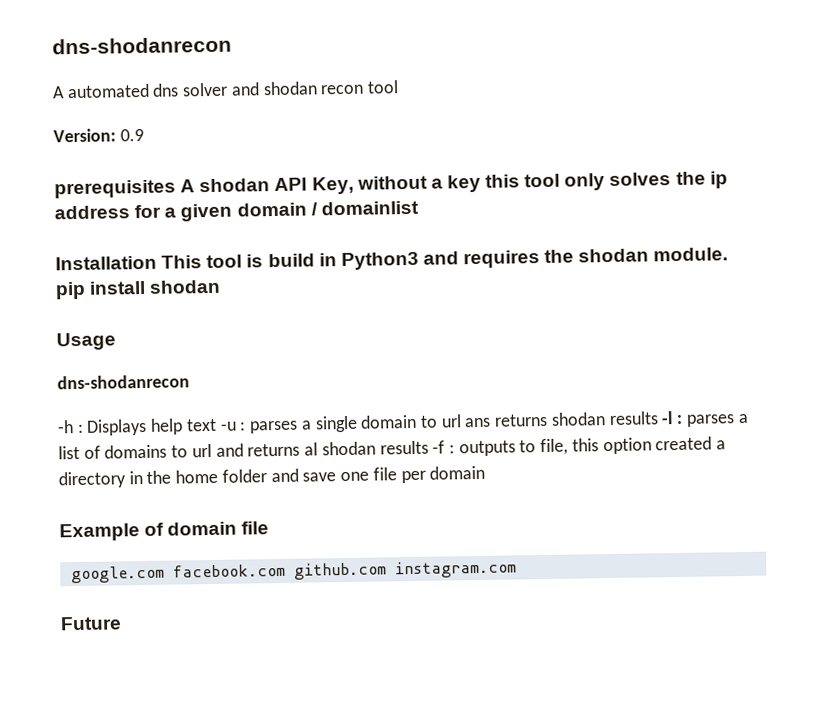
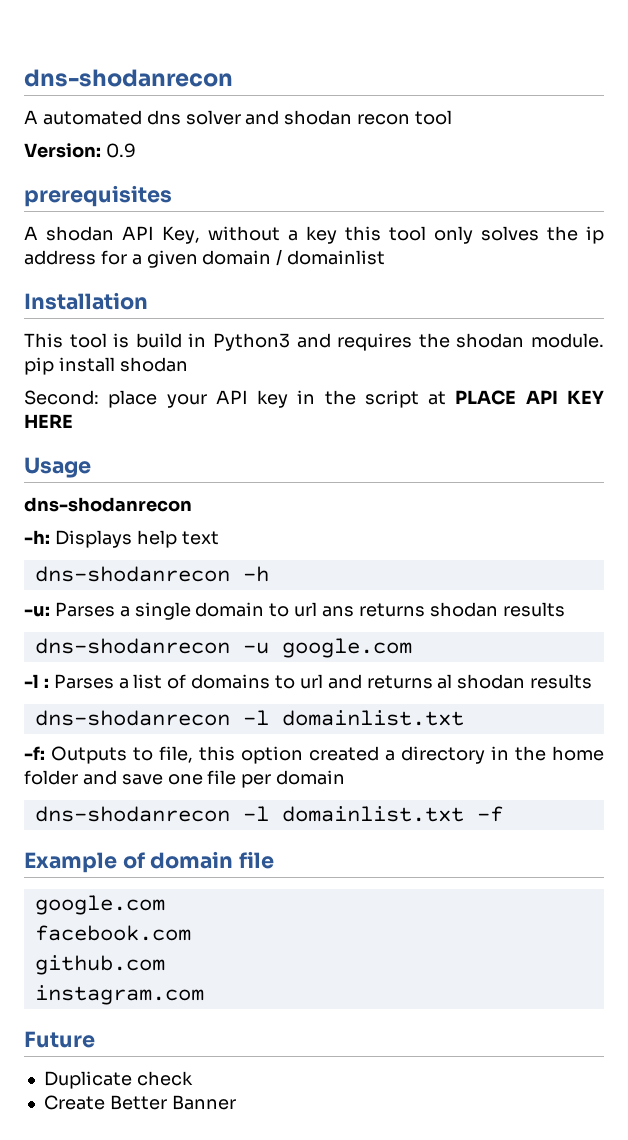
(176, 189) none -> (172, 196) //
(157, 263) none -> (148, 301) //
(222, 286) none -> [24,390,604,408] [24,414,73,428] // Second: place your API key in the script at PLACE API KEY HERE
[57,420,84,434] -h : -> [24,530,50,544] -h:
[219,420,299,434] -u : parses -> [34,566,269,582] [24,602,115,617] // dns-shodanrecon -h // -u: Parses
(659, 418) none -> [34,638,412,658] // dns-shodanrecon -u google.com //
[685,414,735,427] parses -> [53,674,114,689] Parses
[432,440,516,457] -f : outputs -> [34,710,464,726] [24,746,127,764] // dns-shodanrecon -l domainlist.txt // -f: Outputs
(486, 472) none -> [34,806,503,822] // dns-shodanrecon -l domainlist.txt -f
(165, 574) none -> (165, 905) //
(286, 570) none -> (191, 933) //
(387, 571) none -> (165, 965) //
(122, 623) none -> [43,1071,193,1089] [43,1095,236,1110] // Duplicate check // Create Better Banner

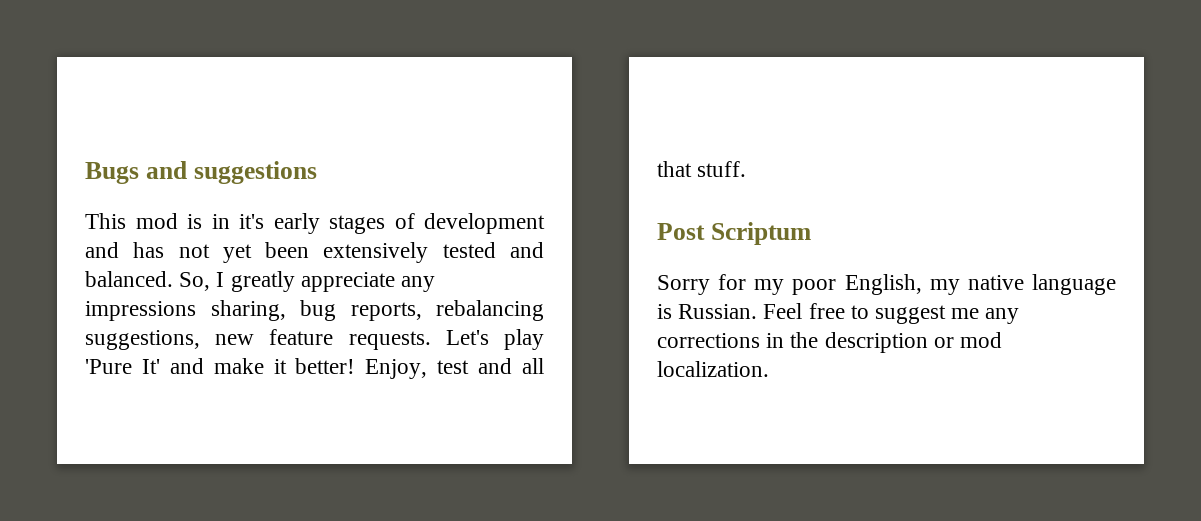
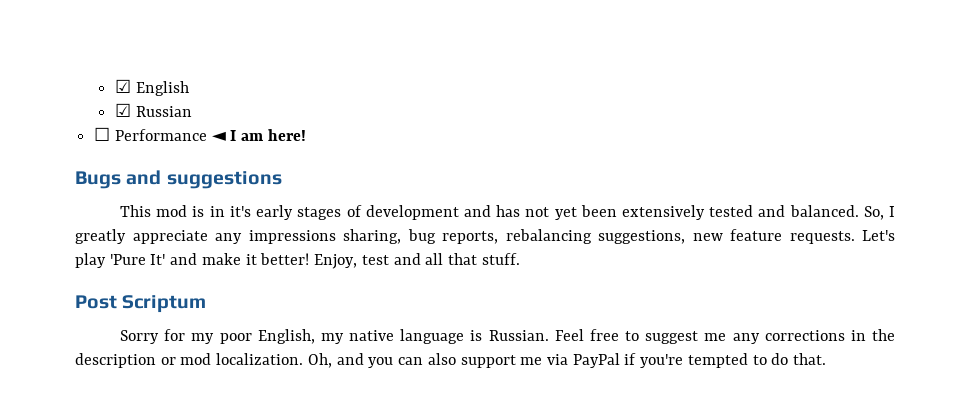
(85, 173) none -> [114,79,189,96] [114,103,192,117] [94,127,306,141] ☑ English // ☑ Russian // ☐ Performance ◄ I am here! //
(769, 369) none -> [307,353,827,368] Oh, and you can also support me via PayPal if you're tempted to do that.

━━━━━━━━━━━━━━━━━━━━━━━━━━━━━━

- **WHAT YOU WILL DO**
Would you output all of the entries above exactly, keeping the pictures out?

- **OUTPUT OF THE EXERCISE**
(176, 189) none -> (172, 196) //
(157, 263) none -> (148, 301) //
(222, 286) none -> [24,390,604,408] [24,414,73,428] // Second: place your API key in the script at PLACE API KEY HERE
[57,420,84,434] -h : -> [24,530,50,544] -h:
[219,420,299,434] -u : parses -> [34,566,269,582] [24,602,115,617] // dns-shodanrecon -h // -u: Parses
(659, 418) none -> [34,638,412,658] // dns-shodanrecon -u google.com //
[685,414,735,427] parses -> [53,674,114,689] Parses
[432,440,516,457] -f : outputs -> [34,710,464,726] [24,746,127,764] // dns-shodanrecon -l domainlist.txt // -f: Outputs
(486, 472) none -> [34,806,503,822] // dns-shodanrecon -l domainlist.txt -f
(165, 574) none -> (165, 905) //
(286, 570) none -> (191, 933) //
(387, 571) none -> (165, 965) //
(122, 623) none -> [43,1071,193,1089] [43,1095,236,1110] // Duplicate check // Create Better Banner

(85, 173) none -> [114,79,189,96] [114,103,192,117] [94,127,306,141] ☑ English // ☑ Russian // ☐ Performance ◄ I am here! //
(769, 369) none -> [307,353,827,368] Oh, and you can also support me via PayPal if you're tempted to do that.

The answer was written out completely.